Okay, golf fans out there, how about that U.S. Open?  Hats off to Gary Woodland, who held off the always lurking Brooks Koepka (and previous two-years-in-a-row U.S. Open winner) and fastidious Justin Rose to win his first ever major championship.

And there was hardly any bitching about the conditions of the venue, Pebble Beach, which I consider to be a good sign (i.e., no out of control rough, crazy fast greens, streaking fans…okay, that last one I made up just to see if I have your attention).

Of course, it’s kind of hard to bitch much about Pebble Beach — I’ve never been there in person, but even on TV it’s breathtaking.

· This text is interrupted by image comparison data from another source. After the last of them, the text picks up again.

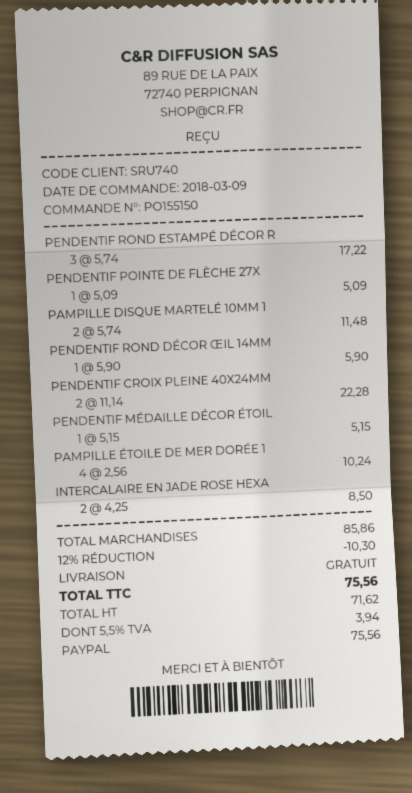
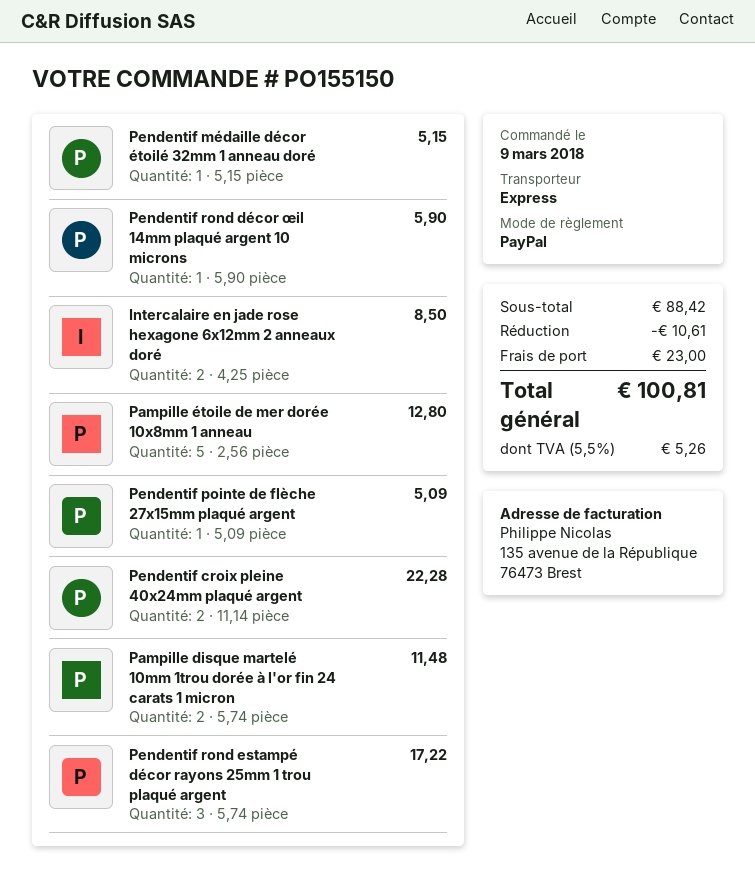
PAMPILLE ÉTOILE DE MER DORÉE 1: 4 x 2.56 = 10.24 -> 5 x 2.56 = 12.80
subtotal: 85.86 -> 88.42
discount: 10.30 -> 10.61
shipping: 0.00 -> 23.00
tax: 5.5% = 3.94 -> 5.5% = 5.26
total: 75.56 -> 100.81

Now, if you happened to be at a Target over the weekend trying to buy some merch, you might have had reason to bitch. For two days in a row, Target experienced a register outage that caused long lines and forced some customers to pay with cash.

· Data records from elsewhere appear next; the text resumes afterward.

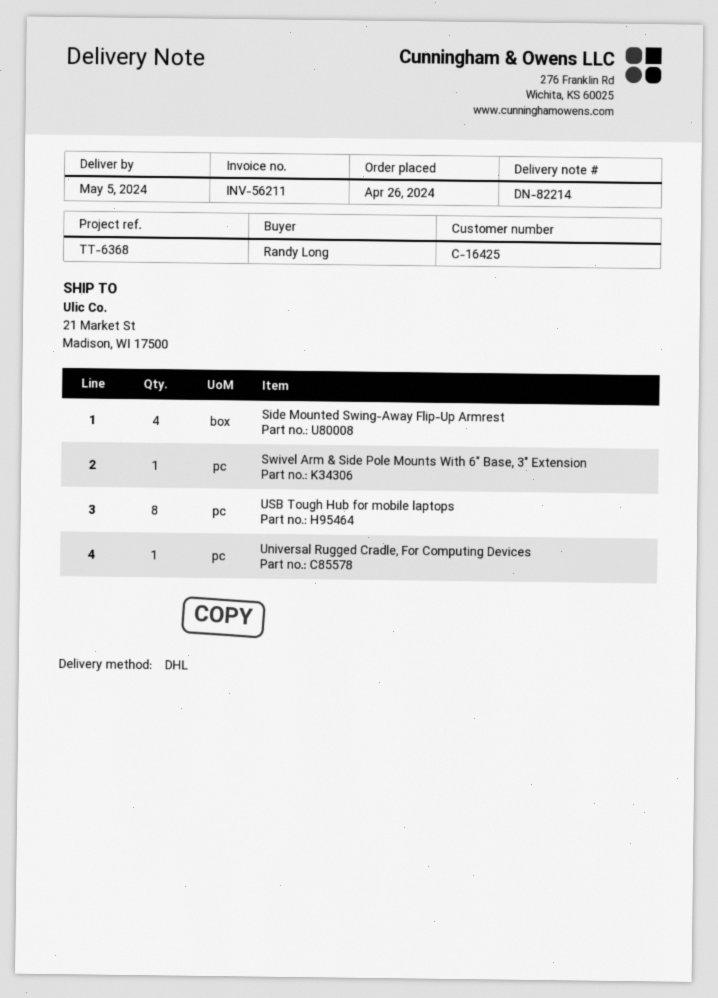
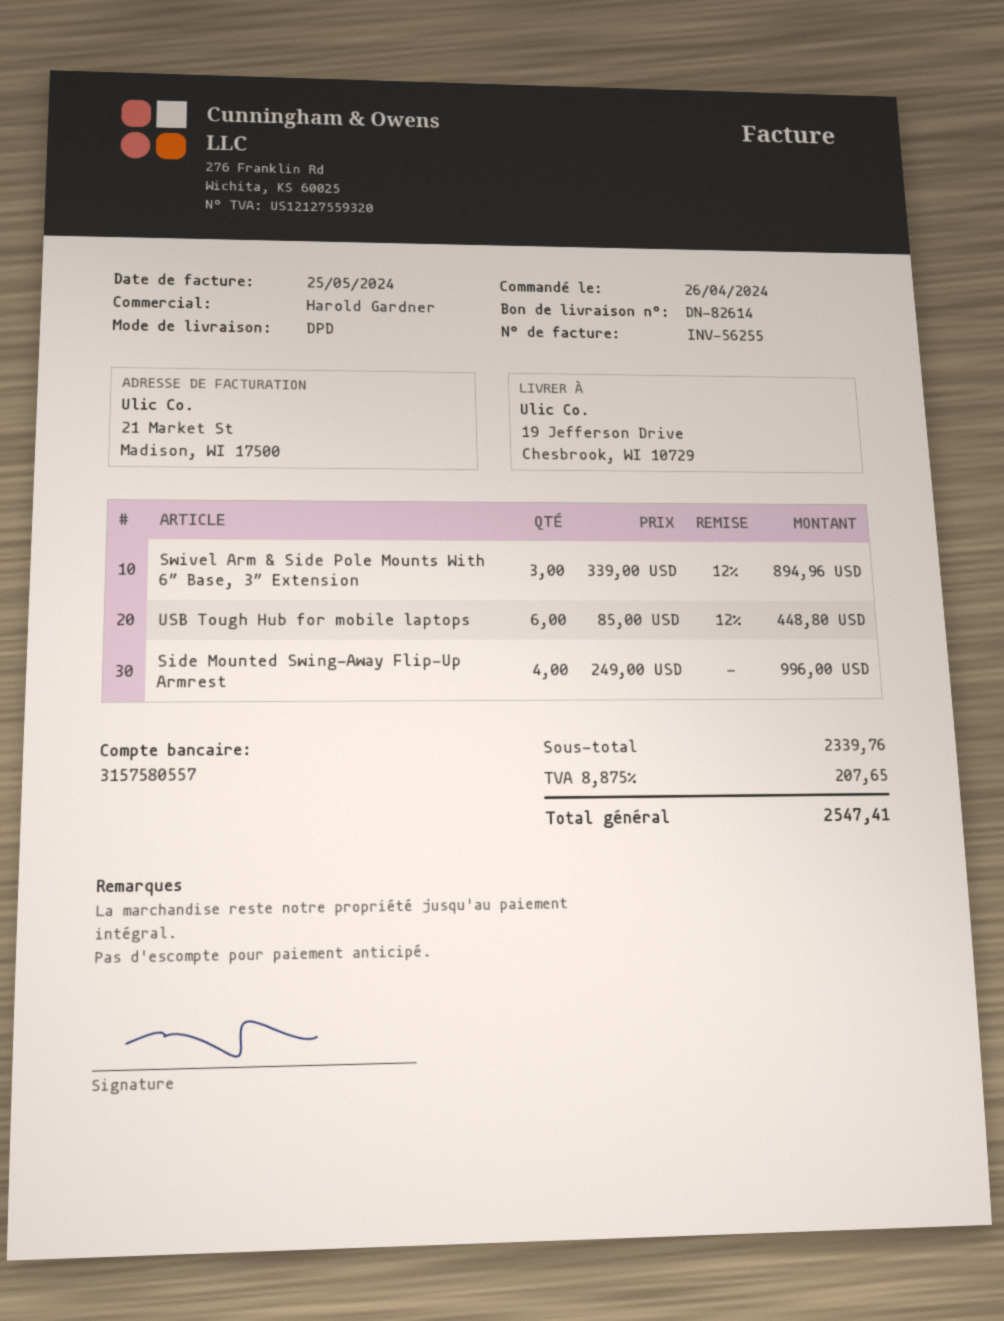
delivery note number: DN-82214 -> DN-82614
invoice number: INV-56211 -> INV-56255
shipping method: DHL -> DPD
ship to: 21 Market St, Madison, WI 17500 -> 19 Jefferson Drive, Chesbrook, WI 10729
Swivel Arm & Side Pole Mounts With 6″ Base, 3″ Extension: 1 -> 3
USB Tough Hub for mobile laptops: 8 -> 6
Universal Rugged Cradle, For Computing Devices: 1 -> none

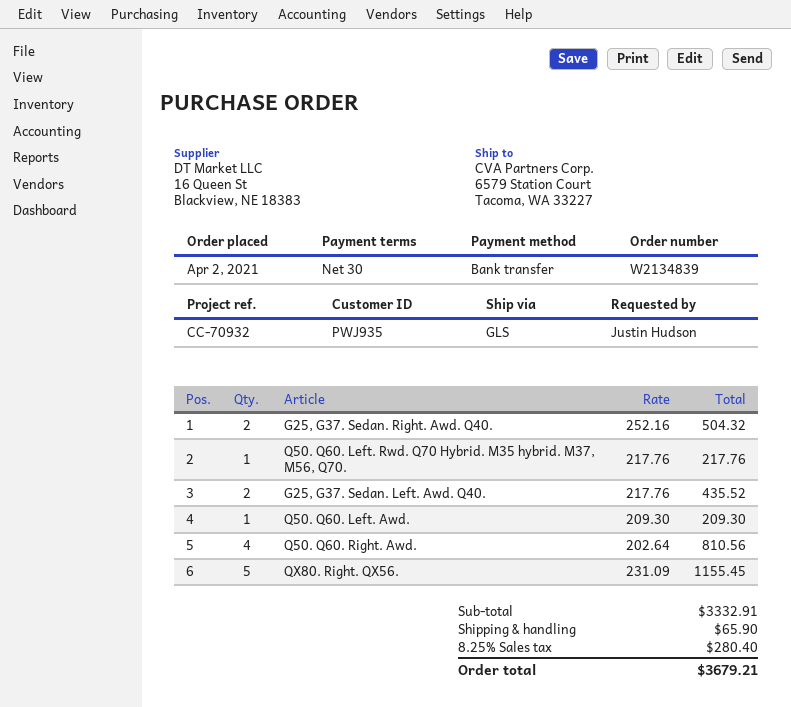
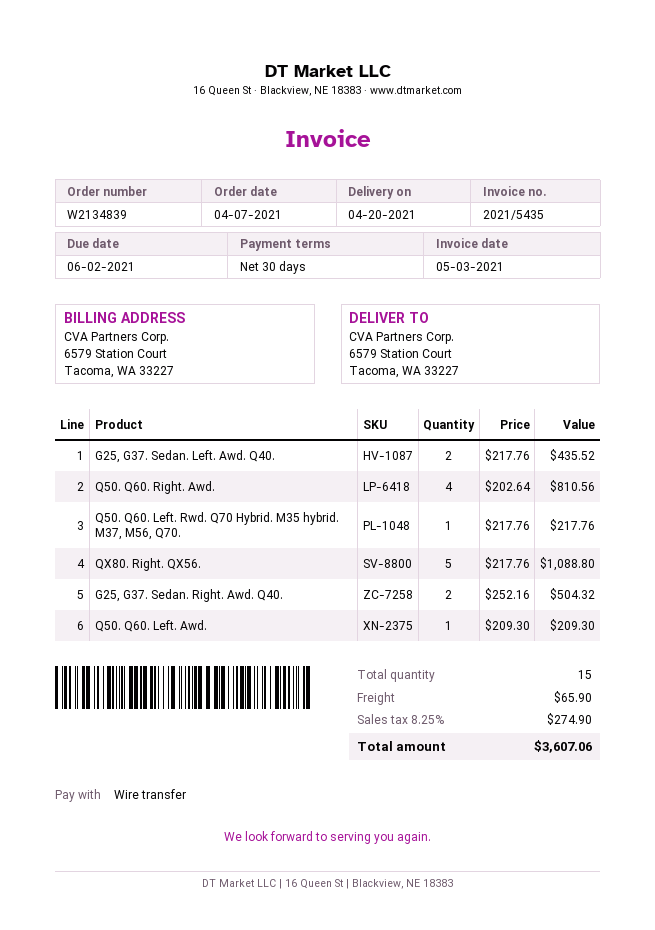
order date: 2021-04-02 -> 2021-04-07
QX80. Right. QX56.: 5 x 231.09 = 1155.45 -> 5 x 217.76 = 1088.80
tax: 8.25% = 280.40 -> 8.25% = 274.90
total: 3679.21 -> 3607.06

You remember cash, right? That green stuff issued by the Federal Reserve that has pictures of past presidents and stuff on it?

Target shares are down more than 1.5% today as investors figured the missing weekend cash into the investment equation. The Wall Street Journal “Morning Download” email newsletter this morning cited Target as explaining the incident wasn’t security related, but rather blamed the outage on a data center issued related to “routine maintenance.” 

Tell me about those self-driving cars, again?  You know, the ones inextricably linked to the same clouds that are running the Target cash registers??

It could have been worse. You could have been trying to do the tango in Argentina (and Paraguay…and Uruguay…and parts of Chile…and Brazil). The power went off and left tens of millions in darkness for several hours on Sunday, and nobody seems to know why.

This as The New York Times on Sunday reported that the U.S. is escalating cyber attacks on Russia’s electric power grid and has placed potentially crippling malware inside the Russian system. Moscow responded today by saying such hacks could escalate into a cyberwar with the U.S.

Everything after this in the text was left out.